Não obstante, para que houvesse movimento e mudança, o que ainda não é devia em algum momento vir à luz da existência. De onde vinha? Do nada? Impossível. Para o filósofo e médico Empédocles, os estados de doença e saúde exigiam relações de diferenças reais. Os gregos tinham a sábia idéia de que saúde e doença se definem por uma relação de equilíbrio e desarmonia. A arte médica consistia no restabelecimento da justa medida eliminando o que havia em excesso e acrescentando que estava em carência. Era necessário, portanto, elementos que agissem sobre outros. Assim, ou a multiplicidade existe realmente ou então nem mesmo o homem existe. Empédocles introduz na filosofia a pluralidade da physis dizendo: não há apenas um elemento primordial, mas quatro raízes: o ar, o fogo, a terra e a água.
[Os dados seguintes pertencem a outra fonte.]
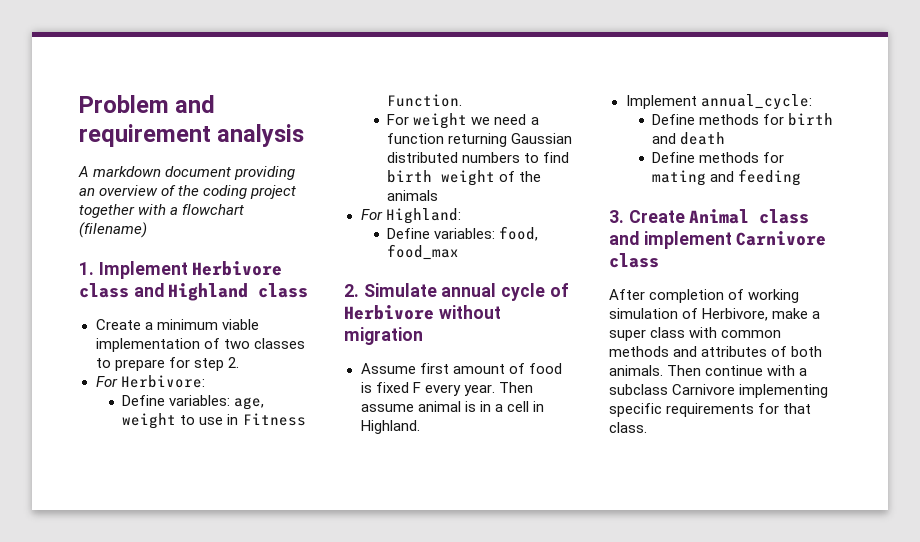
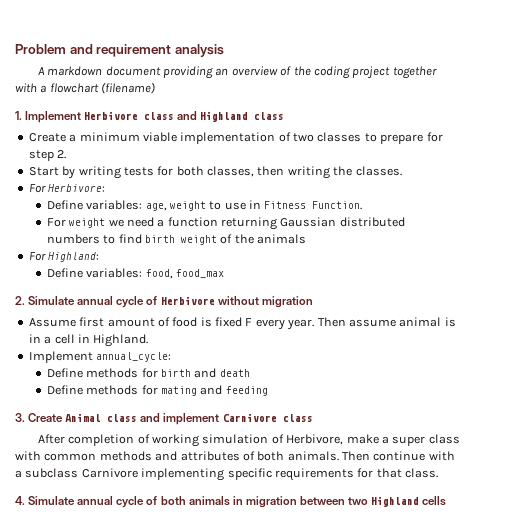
(239, 362) none -> [28,166,402,179] // Start by writing tests for both classes, then writing the classes.
(647, 427) none -> [15,496,447,508] // 4. Simulate annual cycle of both animals in migration between two Highland cells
Estes elementos são atravessados por duas forças contrárias: o Amor e o Ódio, ou seja, aquilo que une e aquilo que separa. Para este filósofo, em acordo com Parmênides, o Ser não tem nem começo nem fim, se mantém numa esfera perfeita e fechada nela mesma. No entanto, contrariando Parmênides diz que o ser é heterogêneo: todo o mundo é originado da mistura das quatro raízes. Não há nascimento nem morte, apenas composição-decomposição, mistura e dissociação dos elementos. Empédocles pretende resolver a crise entre os mobilistase imobilistas com a fragmentação da physis e a adoção de duas forças contrárias. Com o mesmo objetivo, porém reagindo mais fortemente contra os argumentos dos eleátas, Anaxágoras anuncia que a pluralidade é ainda mais radical do que supôs Empédocles: a pluralidade é infinita. "Tudo está em tudo" (παντι παντoς µoιρα ενεστι). Há uma mistura de tudo com tudo, excetuando o nous (nous pode ser traduzido por espírito, inteligência ou simplesmente principio de atividade)que é sem mistura (ver Kirk, 1982: εν παντι παντoς µoιρα ενεστι πλην νoυ, εστιν oισι δε και νoυς ενι).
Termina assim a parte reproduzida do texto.